Between soreness and emotion, he couldn’t actually speak for a few moments, and instead bowed and smiled and bowed again, mutely handing the stack of books and folders to Jimmy Glasscock to be passed round, while the audience swarmed up to congratulate him.
“Man, that was great!” said a half-familiar voice, and he looked up to find that it was Rob Cameron wringing his hand, shining-eyed with enthusiasm. Roger’s surprise must have shown on his face, for Rob bobbed his head toward the little boy at his side: Bobby Hurragh, whom Roger knew well from the choir. A heartbreakingly pure soprano, and a wee fiend if not carefully watched.
“I brought wee Bobby,” Rob said, keeping—Roger noticed—a tight grip on the kid’s hand. “My sister’s had to work today and couldn’t get off. She’s a widow,” he added, by way of explanation, both of the mother’s absence and his own stepping in.
“Thanks,” Roger managed to croak, but Cameron just wrung his hand again, and then gave way to the next well-wisher.
Among the mob was a middle-aged woman whom he didn’t know but who recognized him.
“My husband and I saw you sing once, at the Inverness Games,” she said, in an educated accent, “though you went by your late father’s name then, did you not?”
“I did,” he said, in the bullfrog croak that was as far as his voice was prepared to go just now. “Your—you have—a grandchild?” He waved vaguely at the buzzing swarm of kids milling round an elderly lady who, pink with pleasure, was explaining the pronunciation of some of the odd-looking Gaelic words in the storybook.
“Yes,” the woman said, but wouldn’t be distracted from her focus, which was the scar across his throat. “What happened?” she asked sympathetically. “Is it permanent?”
“Accident,” he said. “ ’Fraid so.”
Distress creased the corners of her eyes and she shook her head.
“Oh, such a loss,” she said. “Your voice was beautiful.

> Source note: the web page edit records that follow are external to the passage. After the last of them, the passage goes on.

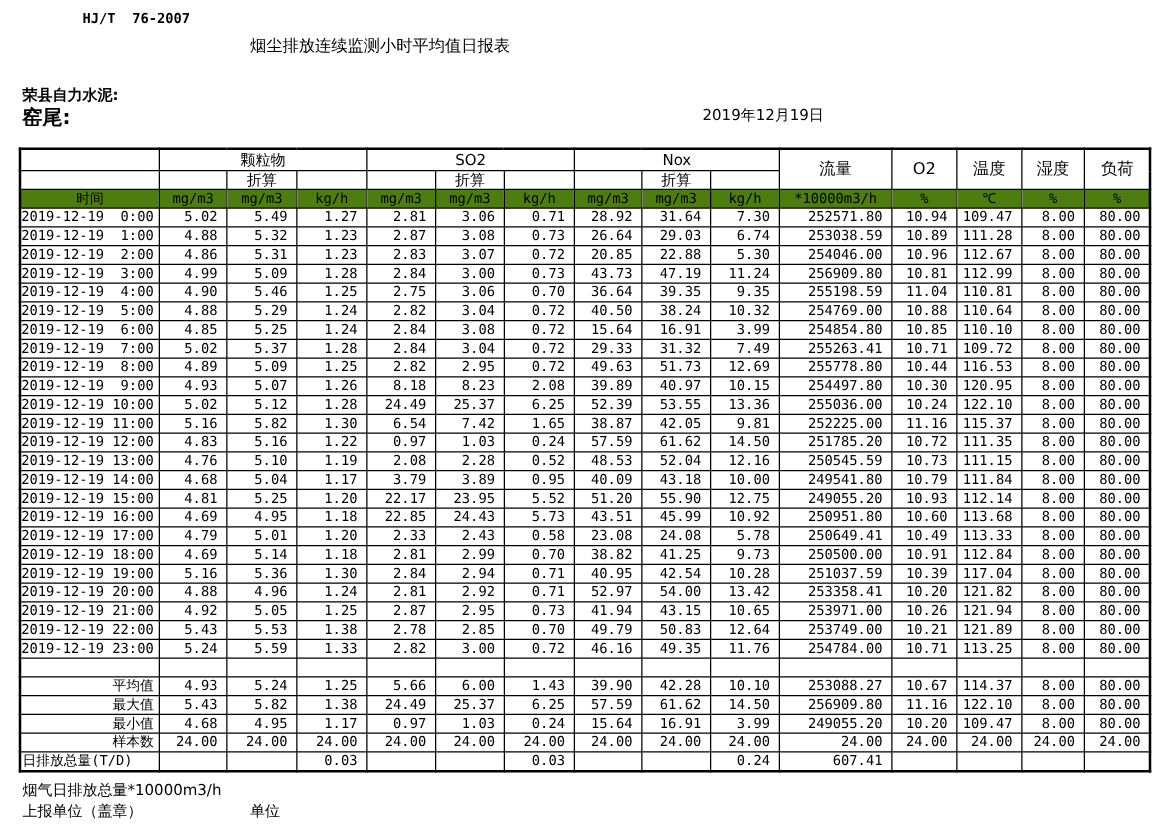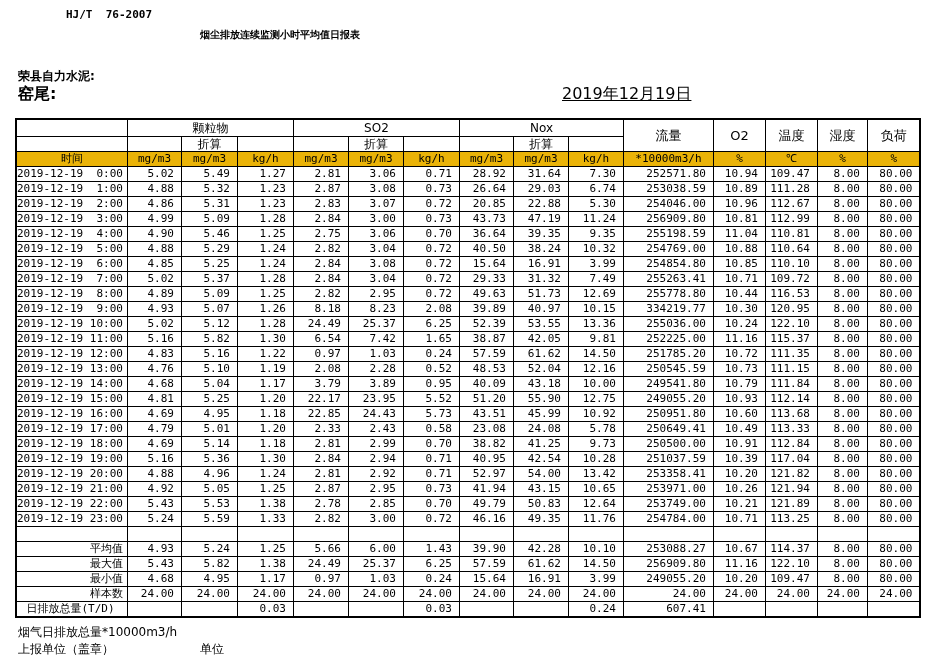"烟尘排放连续监测小时平均值日报表" .title { font-size: 10px -> 13px; font-weight: bold -> normal }
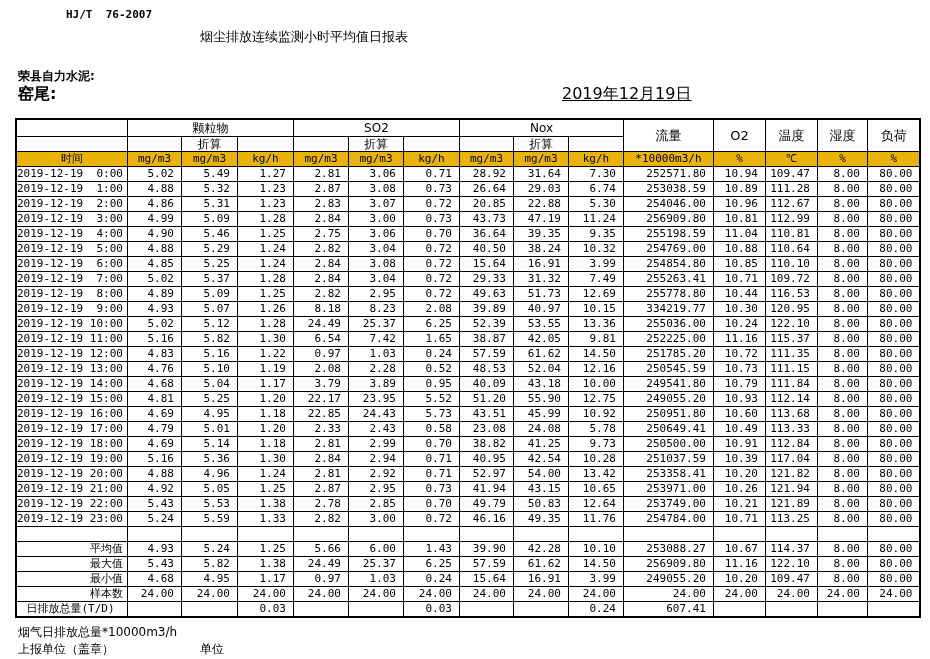"2019年12月19日" .date { font-size: 16px -> 12px; text-decoration: underline -> none }
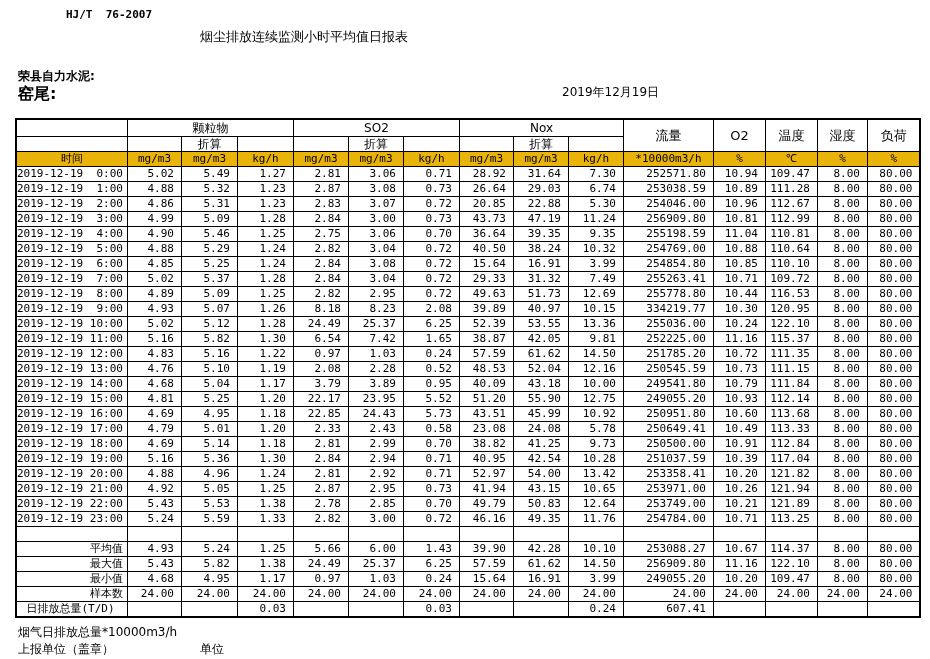"时间" .green { background: #eab308 -> #4d7c0f }
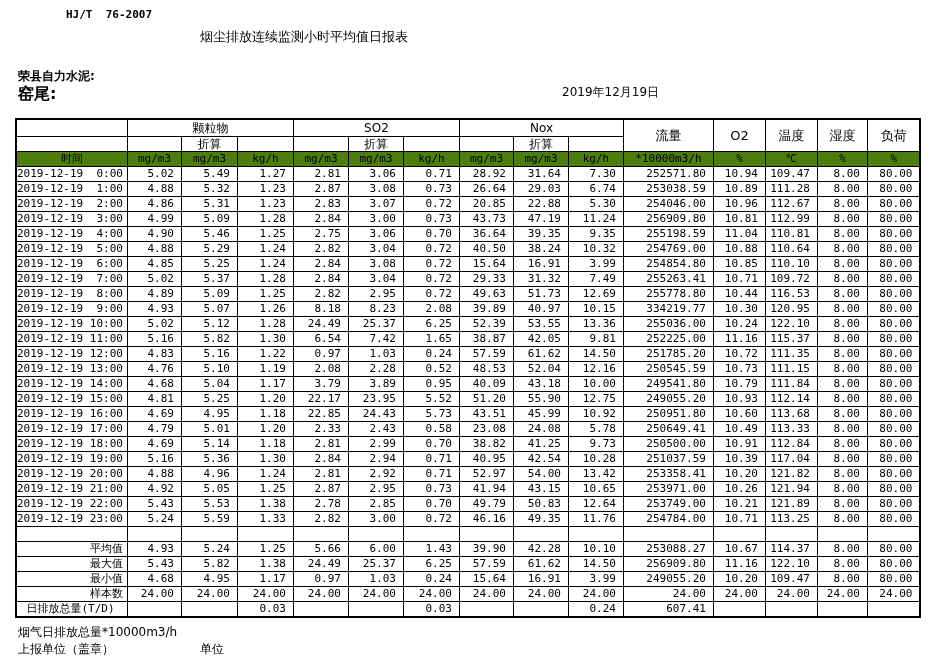"334219.77" td.num { text: 334219.77 -> 254497.80 }
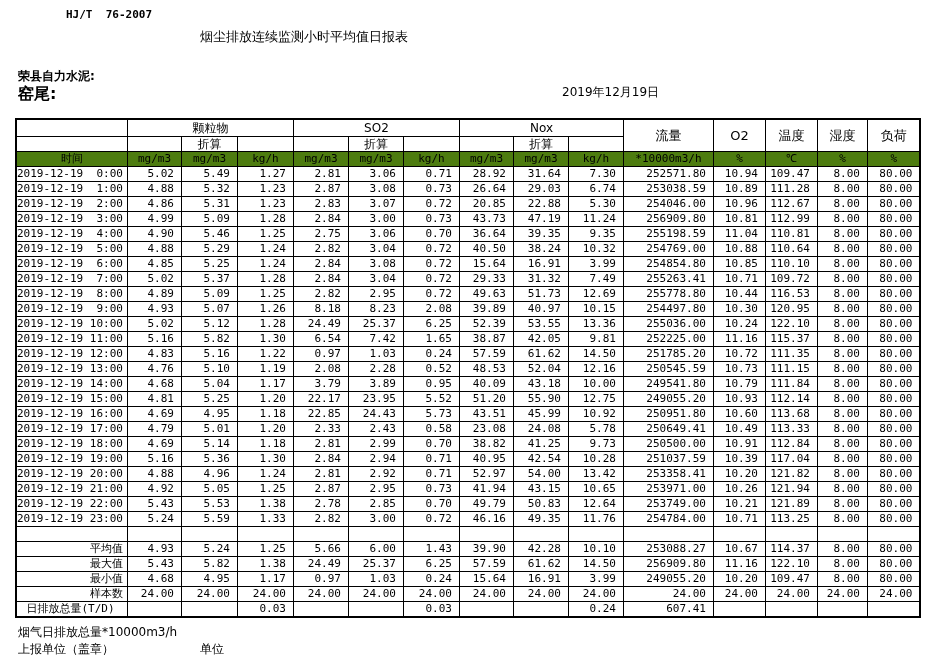"日排放总量(T/D)" .sum-label.left { text-align: center -> left }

I am so sorry.”
“Thanks,” he said, because it was all he could say, and she let him go then, to receive the praise of people who’d never heard him sing. Before.

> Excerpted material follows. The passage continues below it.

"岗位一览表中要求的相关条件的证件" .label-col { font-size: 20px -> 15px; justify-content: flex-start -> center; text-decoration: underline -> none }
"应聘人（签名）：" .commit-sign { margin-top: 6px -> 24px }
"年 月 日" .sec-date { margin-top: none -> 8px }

Afterward, he thanked Lionel Menzies, who stood by the door to see people out, beaming like the ringmaster of a successful circus.
“It was wonderful,” Menzies said, clasping him warmly by the hand. “Even better than I’d hoped. Tell me, would ye think of doing it again?”
“Again?” He laughed, but broke off coughing in the middle. “I barely made it through this one.”
“Ach.” Menzies waved that off. “A dram’ll see your throat right. Come down the pub with me, why don’t you?”
Roger was about to refuse, but Menzies’s face shone with such pleasure that he changed his mind. The fact that he was wringing with sweat—performing always raised his body temperature by several degrees—and had a thirst fit for the Gobi Desert had nothing to do with it, of course.
“Just the one, then,” he said, and smiled.
As they crossed the parking lot, a battered small blue panel truck pulled up and Rob Cameron leaned out of the window, calling to them.
“Like it, did ye, Rob?” Menzies asked, still beaming.
“Loved it,” Cameron said, with every evidence of sincerity. “Two things, Rog—I wanted to ask, maybe, if ye’d let me see some of the old songs ye have; Siegfried MacLeod showed me the ones you did for him.”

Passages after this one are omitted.